In an action for defamation a court must initially determine whether the challenged statements are capable of a defamatory meaning. [citation] In making this determination, it is not sufficient that a plausible innocent interpretation of the statement exists; the issue must proceed to the jury if there is an alternative defamatory interpretation. [citation] A statement is defamatory if it ascribes to another "conduct, character, or a condition which would adversely affect her fitness for the proper conduct of her lawful business, trade, or profession." [citation]

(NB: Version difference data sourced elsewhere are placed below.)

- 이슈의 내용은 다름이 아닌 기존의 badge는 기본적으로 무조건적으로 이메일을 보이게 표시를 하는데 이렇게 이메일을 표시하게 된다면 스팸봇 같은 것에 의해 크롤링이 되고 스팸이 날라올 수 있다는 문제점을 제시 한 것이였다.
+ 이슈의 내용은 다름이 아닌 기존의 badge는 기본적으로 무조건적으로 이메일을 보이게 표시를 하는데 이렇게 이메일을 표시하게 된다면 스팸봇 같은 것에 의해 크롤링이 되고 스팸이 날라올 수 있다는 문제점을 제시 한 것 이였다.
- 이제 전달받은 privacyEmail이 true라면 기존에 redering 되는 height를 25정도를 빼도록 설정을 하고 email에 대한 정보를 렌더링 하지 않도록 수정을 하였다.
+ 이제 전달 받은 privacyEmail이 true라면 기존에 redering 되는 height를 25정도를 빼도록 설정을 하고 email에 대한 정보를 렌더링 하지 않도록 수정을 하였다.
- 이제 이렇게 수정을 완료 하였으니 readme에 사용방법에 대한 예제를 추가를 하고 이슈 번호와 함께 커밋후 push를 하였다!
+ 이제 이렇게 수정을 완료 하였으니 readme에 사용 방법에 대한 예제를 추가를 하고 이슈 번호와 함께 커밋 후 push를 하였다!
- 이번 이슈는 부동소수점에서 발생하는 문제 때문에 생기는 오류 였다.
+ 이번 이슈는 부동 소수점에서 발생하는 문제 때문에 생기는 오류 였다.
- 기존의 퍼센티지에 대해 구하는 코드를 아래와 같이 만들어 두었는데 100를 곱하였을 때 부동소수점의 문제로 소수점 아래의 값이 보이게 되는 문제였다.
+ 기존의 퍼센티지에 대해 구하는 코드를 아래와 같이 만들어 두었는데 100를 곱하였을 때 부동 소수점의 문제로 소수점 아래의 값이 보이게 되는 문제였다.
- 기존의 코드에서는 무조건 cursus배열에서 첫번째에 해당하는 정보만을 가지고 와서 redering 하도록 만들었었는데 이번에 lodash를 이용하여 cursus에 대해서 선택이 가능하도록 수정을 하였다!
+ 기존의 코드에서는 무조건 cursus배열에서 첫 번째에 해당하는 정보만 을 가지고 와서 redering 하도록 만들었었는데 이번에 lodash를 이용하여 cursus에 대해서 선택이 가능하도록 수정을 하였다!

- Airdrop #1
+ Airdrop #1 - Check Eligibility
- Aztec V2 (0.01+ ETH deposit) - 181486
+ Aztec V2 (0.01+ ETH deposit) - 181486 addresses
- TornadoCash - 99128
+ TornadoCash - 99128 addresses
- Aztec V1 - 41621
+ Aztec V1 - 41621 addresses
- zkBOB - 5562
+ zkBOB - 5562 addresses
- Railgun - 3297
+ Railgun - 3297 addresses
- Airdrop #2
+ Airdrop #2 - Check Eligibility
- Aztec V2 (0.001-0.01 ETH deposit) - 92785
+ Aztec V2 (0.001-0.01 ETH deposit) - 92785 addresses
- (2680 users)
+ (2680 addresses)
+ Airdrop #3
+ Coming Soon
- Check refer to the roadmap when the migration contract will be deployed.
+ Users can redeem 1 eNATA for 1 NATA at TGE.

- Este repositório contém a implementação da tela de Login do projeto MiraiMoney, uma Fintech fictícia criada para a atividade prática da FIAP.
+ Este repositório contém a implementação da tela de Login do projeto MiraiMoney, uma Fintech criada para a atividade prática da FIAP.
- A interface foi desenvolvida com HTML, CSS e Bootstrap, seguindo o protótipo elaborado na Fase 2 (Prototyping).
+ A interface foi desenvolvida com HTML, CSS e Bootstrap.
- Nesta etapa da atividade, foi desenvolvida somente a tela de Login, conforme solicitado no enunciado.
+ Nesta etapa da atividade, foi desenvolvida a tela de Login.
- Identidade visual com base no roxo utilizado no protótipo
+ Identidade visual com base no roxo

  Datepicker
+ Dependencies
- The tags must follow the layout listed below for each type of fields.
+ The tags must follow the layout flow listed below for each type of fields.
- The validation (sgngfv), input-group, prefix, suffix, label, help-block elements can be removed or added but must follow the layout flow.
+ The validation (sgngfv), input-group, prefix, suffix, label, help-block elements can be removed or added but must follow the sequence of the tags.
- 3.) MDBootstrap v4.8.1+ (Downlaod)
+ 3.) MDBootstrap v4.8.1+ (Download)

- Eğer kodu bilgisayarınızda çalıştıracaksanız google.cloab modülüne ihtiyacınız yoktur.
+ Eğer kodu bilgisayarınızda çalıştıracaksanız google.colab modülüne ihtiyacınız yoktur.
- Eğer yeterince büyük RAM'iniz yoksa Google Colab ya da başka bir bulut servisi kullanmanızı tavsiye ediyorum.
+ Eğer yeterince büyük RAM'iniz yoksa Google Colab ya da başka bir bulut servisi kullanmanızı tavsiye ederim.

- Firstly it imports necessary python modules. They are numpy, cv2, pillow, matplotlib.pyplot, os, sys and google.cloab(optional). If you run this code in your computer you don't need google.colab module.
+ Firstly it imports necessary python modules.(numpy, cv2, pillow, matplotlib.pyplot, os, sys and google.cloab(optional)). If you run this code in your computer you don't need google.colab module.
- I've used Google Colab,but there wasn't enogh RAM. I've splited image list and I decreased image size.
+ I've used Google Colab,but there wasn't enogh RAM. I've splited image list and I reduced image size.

Plaintiffs contend that the portions of the articles quoted above when read in conjunction with the entire text of both articles are capable of a defamatory meaning. These articles, according to plaintiffs, accuse plaintiffs of engaging in improper conduct. In their brief plaintiffs state that the "clear import of these statements is that business awarded through the Bureau of Blindness and Visual Services of the Commonwealth of Pennsylvania goes to TeleSensory not based on cost, performance, or quality of service, but rather as a result of complicity and conspiracy on the part of both plaintiffs." [This quotation is taken from the plaintiffs' Brief in Opposition to Defendants' Motion for Summary Judgment at 35, as is the following.] The articles insinuate "that she [Ms. Sember] and her husband improperly influenced BVS purchasing policies and the supply of equipment to clients." The March article implies that money is "changing hands." The articles imply that Mr. Sember "was `in cahoots' with the other BVS counselors, who may have been receiving some sort of compensation for purchasing from Ms. Sember." The articles imply that "the plaintiffs conspired between themselves and colluded with other counselors to benefit themselves." The articles insinuated that plaintiffs "exerted influence to force BVS counselors to purchase from TeleSensory." The articles' reference to collusion and skulduggery indicates that the authors possess undisclosed defamatory facts showing that plaintiffs are "engaged in dishonest, underhanded, unfair, or unscrupulous behavior or activity"; that TeleSensory receives BVS's business "because of a collusive agreement between the Sembers"; and that there is "clandestine cooperation between the Sembers."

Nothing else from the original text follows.